Adding to the challenge, continuous capacity management for on-premises VDI deployments creates unnecessary spending due to the over provisioning of infrastructure required to support peak periods of operation.

Introducing Amazon WorkSpaces Core

We’re excited to introduce a new member of the Amazon WorkSpaces family, Amazon WorkSpaces Core. Amazon WorkSpaces Core is a fully managed, infrastructure only, VDI offering that includes a set of APIs for customers and third-party VDI software providers wanting to integrate with Amazon WorkSpaces purpose built VDI infrastructure. WorkSpaces Core allows IT administrators to continue using their familiar VDI software solution and end users can continue using their existing VDI client software. This results in a consistent end-user experience.

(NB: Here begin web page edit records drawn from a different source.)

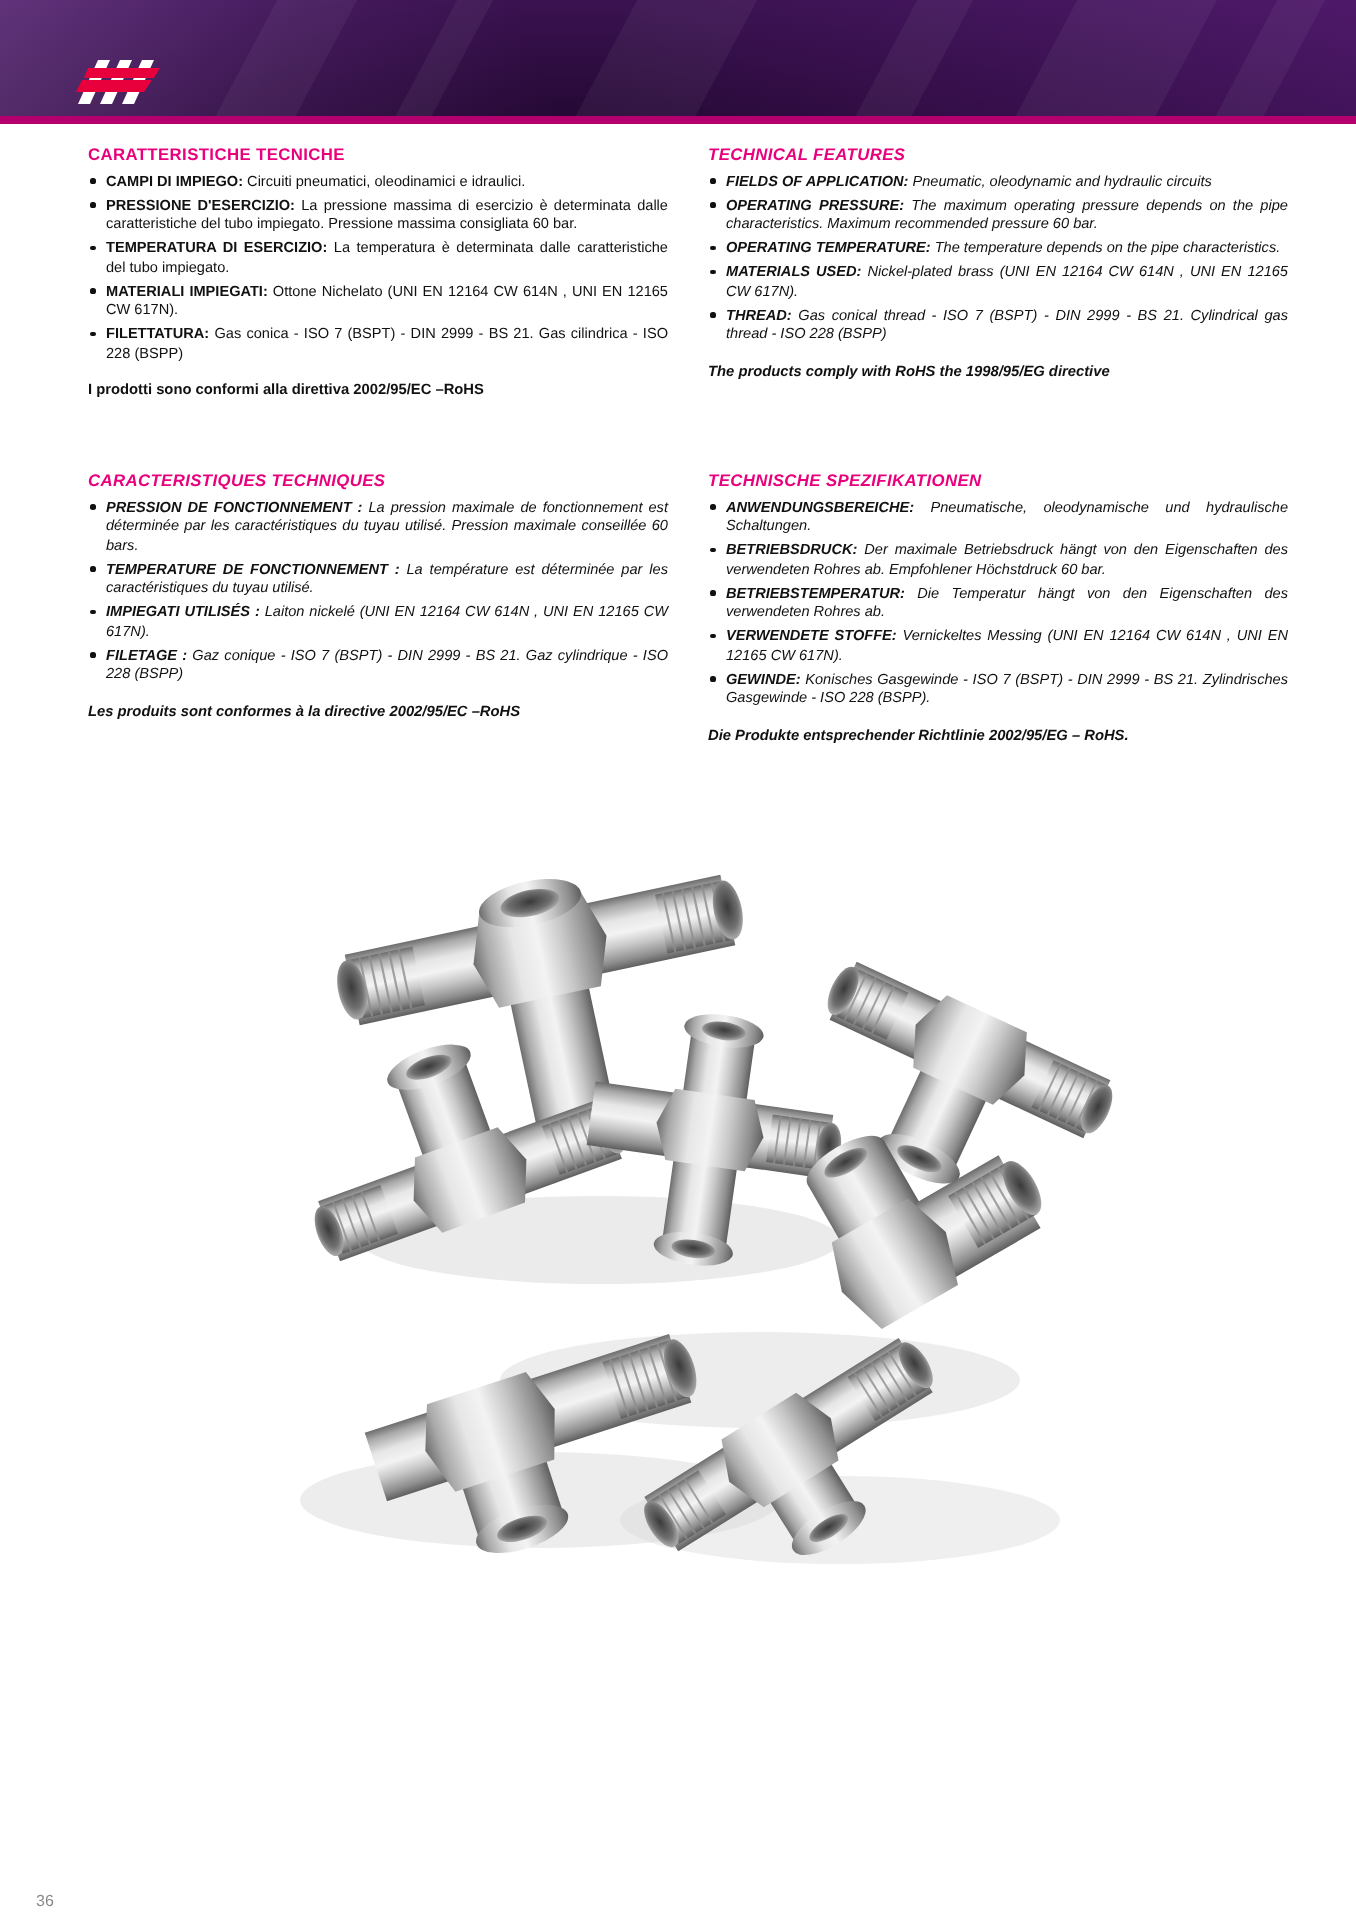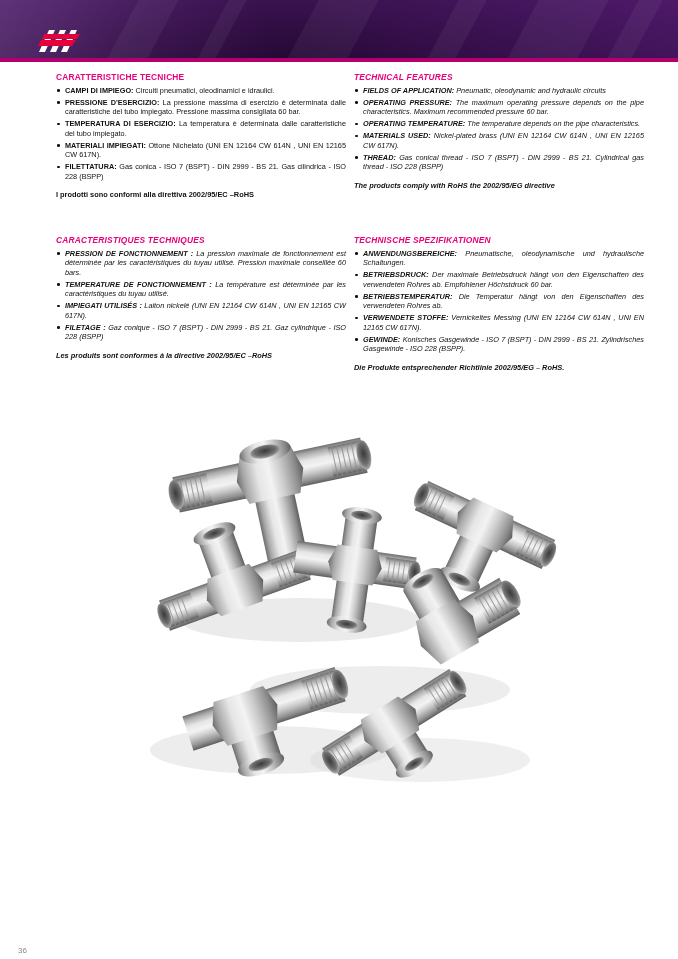--- a/index.html
+++ b/index.html
@@ -58,21 +58,21 @@
   }
   .logo svg { display: block; }
 
   
   .content {
     position: absolute;
     top: 72px;
     left: 0;
     width: 678px;
   }
-  .col-left  { position: absolute; left: 44px;  width: 290px; margin-left: 12px; }
+  .col-left  { position: absolute; left: 44px;  width: 290px; }
   .col-right { position: absolute; left: 354px; width: 290px; }
 
   .sec-title {
     color: #e8007d;
     font-weight: bold;
     font-size: 8.4px;
     letter-spacing: 0.2px;
     margin-bottom: 4px;
   }
   .sec-title.italic { font-style: italic; }
@@ -179,21 +179,21 @@
 
   <div class="col-right block-top-right italic-block">
     <div class="sec-title italic">TECHNICAL FEATURES</div>
     <ul class="spec">
       <li><b>FIELDS OF APPLICATION:</b><span> Pneumatic, oleodynamic and hydraulic circuits</span></li>
       <li><b>OPERATING PRESSURE:</b><span> The maximum operating pressure depends on the pipe characteristics. Maximum recommended pressure 60 bar.</span></li>
       <li><b>OPERATING TEMPERATURE:</b><span> The temperature depends on the pipe characteristics.</span></li>
       <li><b>MATERIALS USED:</b><span> Nickel-plated brass (UNI EN 12164 CW 614N , UNI EN 12165 CW 617N).</span></li>
       <li><b>THREAD:</b><span> Gas conical thread - ISO 7 (BSPT) - DIN 2999 - BS 21. Cylindrical gas thread - ISO 228 (BSPP)</span></li>
     </ul>
-    <div class="footnote">The products comply with RoHS the 2002/95/EG directive</div>
+    <div class="footnote">The products comply with RoHS the 1998/95/EG directive</div>
   </div>
 
   <div class="col-left block-bot-left italic-block">
     <div class="sec-title italic">CARACTERISTIQUES TECHNIQUES</div>
     <ul class="spec">
       <li><b>PRESSION DE FONCTIONNEMENT :</b><span> La pression maximale de fonctionnement est déterminée par les caractéristiques du tuyau utilisé. Pression maximale conseillée 60 bars.</span></li>
       <li><b>TEMPERATURE DE FONCTIONNEMENT :</b><span> La température est déterminée par les caractéristiques du tuyau utilisé.</span></li>
       <li><b>IMPIEGATI UTILISÉS :</b><span> Laiton nickelé (UNI EN 12164 CW 614N , UNI EN 12165 CW 617N).</span></li>
       <li><b>FILETAGE :</b><span> Gaz conique - ISO 7 (BSPT) - DIN 2999 - BS 21. Gaz cylindrique - ISO 228 (BSPP)</span></li>
     </ul>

When VDI software providers integrate their solution with WorkSpaces Core, they enable their customers to use a set of curated WorkSpaces Core instances that are optimized for virtual desktop use cases. By using Amazon WorkSpaces Core, customers get all the benefits of AWS’s reliability and security, global availability, and cost efficiency of the AWS Cloud, with the familiarity of their existing VDI software solutions. Enterprises now have an easier way to reduce the IT resource requirements needed to manage on-premises VDI infrastructure, or they can expand VDI infrastructure to support a growing number of remote employees. With WorkSpaces Core you can expand your ability to run the software you choose on our services, with a whole range of hardware options–from simple, low-cost configurations to the latest GPU-based workstation and memory-dense configurations. With Amazon WorkSpaces Core, customers can deploy virtual desktops in supported AWS Regions. This reduces latency and improves performance, helping their end users be more productive. A recent Hackett Group study estimated that migrating on-premises infrastructure to AWS can result in 20% infrastructure cost savings[1], decreasing capacity planning and hardware refreshes while accelerating and simplifying cloud migration.

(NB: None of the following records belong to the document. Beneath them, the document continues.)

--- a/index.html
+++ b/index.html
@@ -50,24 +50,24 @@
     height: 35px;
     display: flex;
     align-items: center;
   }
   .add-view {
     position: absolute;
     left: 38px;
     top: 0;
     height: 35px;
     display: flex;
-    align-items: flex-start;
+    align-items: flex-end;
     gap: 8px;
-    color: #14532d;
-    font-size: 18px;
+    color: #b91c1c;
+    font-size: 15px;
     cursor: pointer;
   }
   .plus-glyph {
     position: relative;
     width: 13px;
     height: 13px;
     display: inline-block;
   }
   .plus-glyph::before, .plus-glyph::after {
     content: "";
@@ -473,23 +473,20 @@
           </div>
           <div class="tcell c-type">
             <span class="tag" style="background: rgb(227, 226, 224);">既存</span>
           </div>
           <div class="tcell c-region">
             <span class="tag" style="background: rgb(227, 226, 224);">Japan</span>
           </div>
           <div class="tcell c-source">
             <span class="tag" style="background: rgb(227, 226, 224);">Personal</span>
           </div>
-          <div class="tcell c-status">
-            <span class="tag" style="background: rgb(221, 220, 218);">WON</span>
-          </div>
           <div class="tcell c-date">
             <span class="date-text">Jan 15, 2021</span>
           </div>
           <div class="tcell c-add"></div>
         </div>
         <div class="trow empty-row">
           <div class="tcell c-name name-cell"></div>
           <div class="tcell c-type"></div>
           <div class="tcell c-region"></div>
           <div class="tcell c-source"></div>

Ubuntu Desktop for Amazon WorkSpaces

I’m additionally proud to announce the general availability of Ubuntu Desktop for our all-inclusive Amazon WorkSpaces offering. We consistently heard from customers that they wanted to use Amazon WorkSpaces to provide developers the latest and greatest hardware, and to secure their data, but they needed support for other operating systems. Ubuntu gives customers the flexibility to run Ubuntu Desktop—the most popular open-source Linux distribution among professional developers[2]—on WorkSpaces. Ubuntu desktops on WorkSpaces delivers the infrastructure benefits of AWS Cloud. This allows customers to rapidly and securely provision virtual desktop instances accessible from supported AWS Regions, while only paying for resources you use. Ubuntu Desktop for WorkSpaces gives IT the flexibility to support a broad range of workloads and types of end users requiring a familiar Ubuntu desktop experience – with the operational agility, cost-effectiveness, and security of a fully managed AWS solution.

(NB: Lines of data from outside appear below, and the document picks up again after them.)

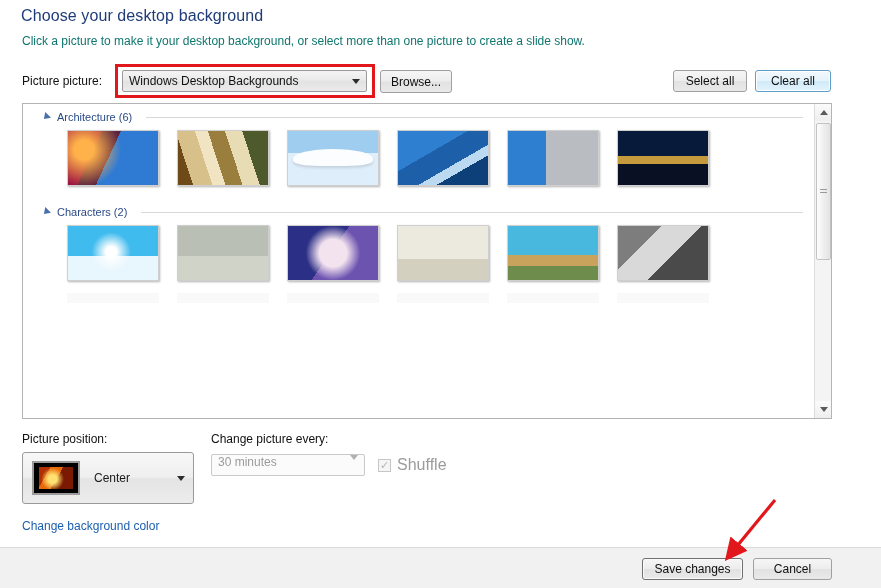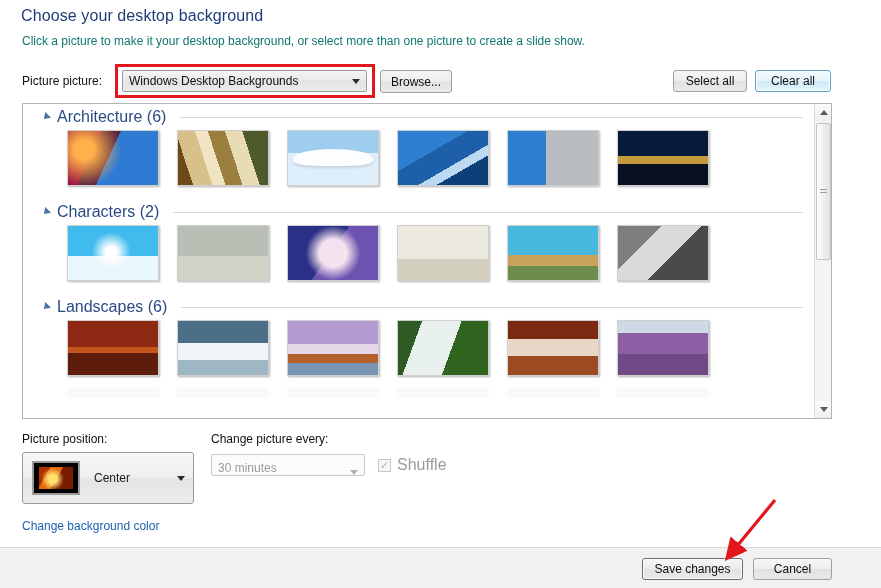--- a/index.html
+++ b/index.html
@@ -71,21 +71,21 @@
     padding-left:20px; height:26px;
   }
   .cat-tri {
     width:0;height:0;
     border-top:4px solid transparent;
     border-bottom:4px solid transparent;
     border-right:6px solid #4b6fa8;
     transform: rotate(-45deg);
     margin-right:2px;
   }
-  .cat-name { color:#2a4a86; font-size:16px; white-space:nowrap; }
+  .cat-name { color:#2a4a86; font-size:11px; white-space:nowrap; }
   .cat-rule { flex:1; height:1px; background:#d8d8d8; margin-left:8px; margin-right:10px; }
 
   .row { display:flex; padding-left:44px; gap:0; }
   .thumb-cell { width:110px; }
   .thumb {
     width:92px; height:56px;
     border:1px solid #cfcfcf;
     box-shadow: 1px 1px 2px rgba(0,0,0,0.30);
     background-size:cover; background-position:center;
   }
@@ -178,21 +178,21 @@
       radial-gradient(circle at 40% 55%,#ffe070 0 18%,rgba(255,224,112,0) 48%),
       linear-gradient(120deg,#b03000 0 25%,#e8690a 25% 52%,#7a1a00 52% 100%);
   }
   .combo-pos .txt { flex:1; padding-left:14px; font-size:12px; }
   .combo-pos .arrow { width:24px; display:flex; align-items:center; justify-content:center; }
 
   .chg-label { position:absolute; left:211px; top:432px; font-size:12px; color:#111; }
   .combo-every {
     position:absolute; left:211px; top:454px; width:154px; height:22px;
     border:1px solid #c9c9c9; border-radius:2px;
-    background:#fbfbfb; display:flex; align-items:flex-end;
+    background:#fbfbfb; display:flex; align-items:flex-start;
   }
   .combo-every .txt { flex:1; padding-left:6px; font-size:12px; color:#9b9b9b; }
   .combo-every .arrow { width:20px; display:flex; align-items:center; justify-content:center; }
 
   .shuffle { position:absolute; left:378px; top:456px; display:flex; align-items:center; gap:6px; }
   .chk {
     width:13px; height:13px; border:1px solid #c6c6c6; background:#f5f5f5;
     display:flex; align-items:center; justify-content:center;
     font-size:11px; color:#b3b3b3; line-height:1;
   }
@@ -291,47 +291,20 @@
           </div>
         <div class="thumb-cell">
             <div class="thumb t-c5"></div>
           </div>
         <div class="thumb-cell">
             <div class="thumb t-c6"></div>
           </div>
       </div>
     </div>
 
-    <div class="cat" style="margin-top:13px;">
-      <div class="cat-head">
-        <span class="cat-tri"></span>
-        <span class="cat-name">Landscapes (6)</span>
-        <span class="cat-rule"></span>
-      </div>
-      <div class="row">
-        <div class="thumb-cell">
-            <div class="thumb t-l1"></div>
-          </div>
-        <div class="thumb-cell">
-            <div class="thumb t-l2"></div>
-          </div>
-        <div class="thumb-cell">
-            <div class="thumb t-l3"></div>
-          </div>
-        <div class="thumb-cell">
-            <div class="thumb t-l4"></div>
-          </div>
-        <div class="thumb-cell">
-            <div class="thumb t-l5"></div>
-          </div>
-        <div class="thumb-cell">
-            <div class="thumb t-l6"></div>
-          </div>
-      </div>
-    </div>
 
     <div class="partial-row" style="margin-top:12px;">
       <div class="pthumb"></div>
         <div class="pthumb"></div>
         <div class="pthumb"></div>
       <div class="pthumb"></div>
         <div class="pthumb"></div>
         <div class="pthumb"></div>
     </div>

“We’ve brought Ubuntu Desktop to Amazon WorkSpaces so developers can streamline the design, coding, pipelines, and deployment of Ubuntu-based workloads, whether instances or containers, all within the AWS environment,” said Alex Gallagher, VP Cloud for Canonical. “Also, Ubuntu virtual desktops on WorkSpaces enable IT organizations to quickly and easily provision high-performance Ubuntu Desktop instances delivered as a fully managed AWS service. In the face of constant and increasing pressure to support the security and productivity needs of hybrid employees, that’s a win for IT organizations and their end users.”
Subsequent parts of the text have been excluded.